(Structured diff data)
- - - - - - -

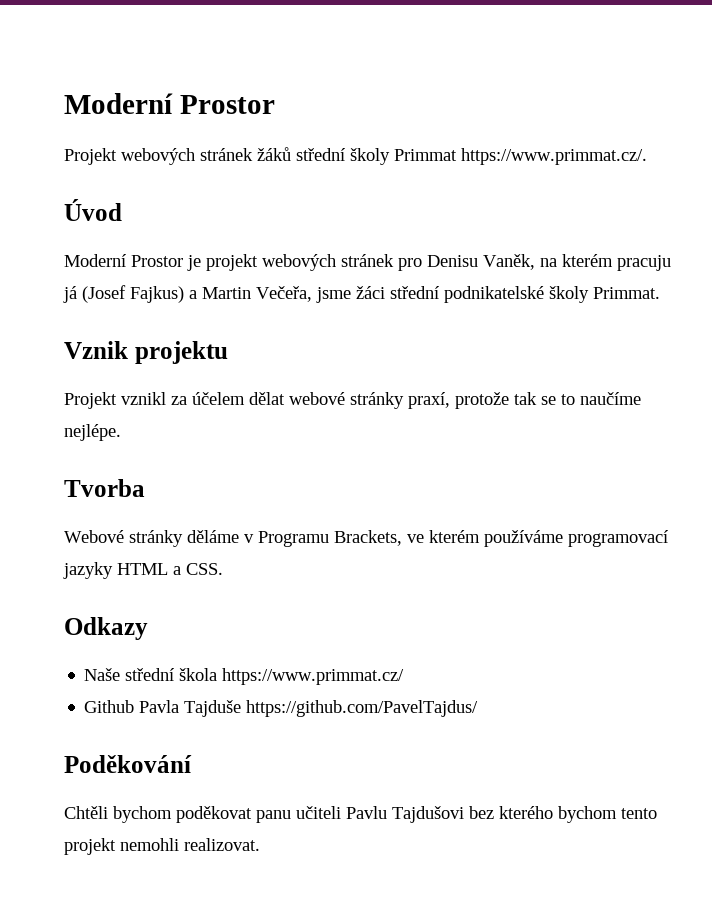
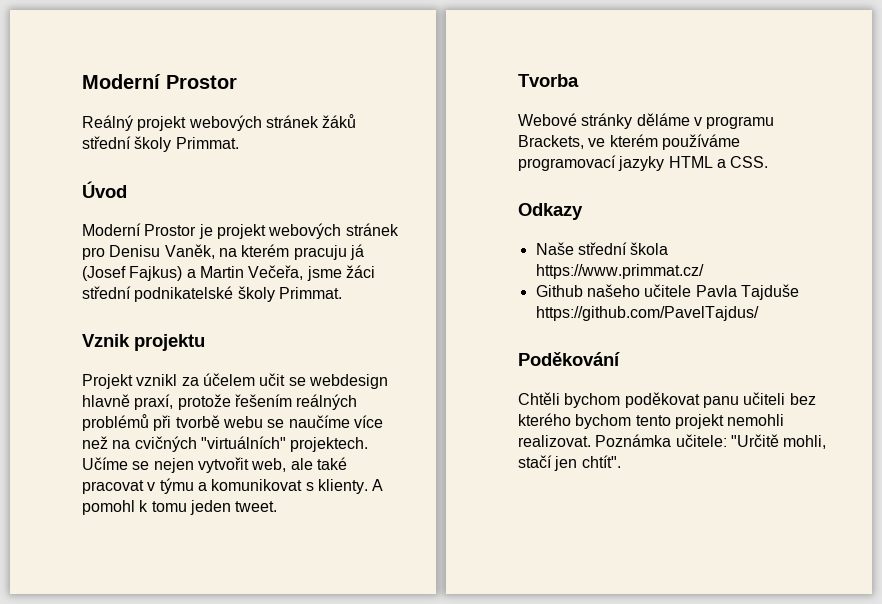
[64,148,117,165] Projekt -> [82,115,187,131] Reálný projekt
[394,148,647,165] Primmat https://www.primmat.cz/. -> [175,137,239,149] Primmat.
[249,392,641,409] [64,424,121,441] dělat webové stránky praxí, protože tak se to naučíme nejlépe. -> [259,373,388,389] [82,394,358,410] [82,414,383,431] [82,436,369,452] [82,457,347,473] [82,478,384,494] [82,500,278,515] učit se webdesign hlavně praxí, protože řešením reálných problémů při tvorbě webu se naučíme více než na cvičných "virtuálních" projektech. Učíme se nejen vytvořit web, ale také pracovat v týmu a komunikovat s klienty. A pomohl k tomu jeden tweet.
[258,531,329,547] Programu -> [706,116,775,129] programu
(135, 706) none -> [586,284,692,297] našeho učitele
[346,806,464,823] Pavlu Tajdušovi -> (786, 398) none
(260, 844) none -> [595,434,827,449] [518,455,621,471] Poznámka učitele: "Určitě mohli, stačí jen chtít".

- - - - - - -

PROBLEM TO WORK ON :: Repeat word for word the lines running from the line containing "[258,531,329,547] Programu ->" to the end of the entries above, inclusive.

OUTPUT OF THE EXERCISE ::
[258,531,329,547] Programu -> [706,116,775,129] programu
(135, 706) none -> [586,284,692,297] našeho učitele
[346,806,464,823] Pavlu Tajdušovi -> (786, 398) none
(260, 844) none -> [595,434,827,449] [518,455,621,471] Poznámka učitele: "Určitě mohli, stačí jen chtít".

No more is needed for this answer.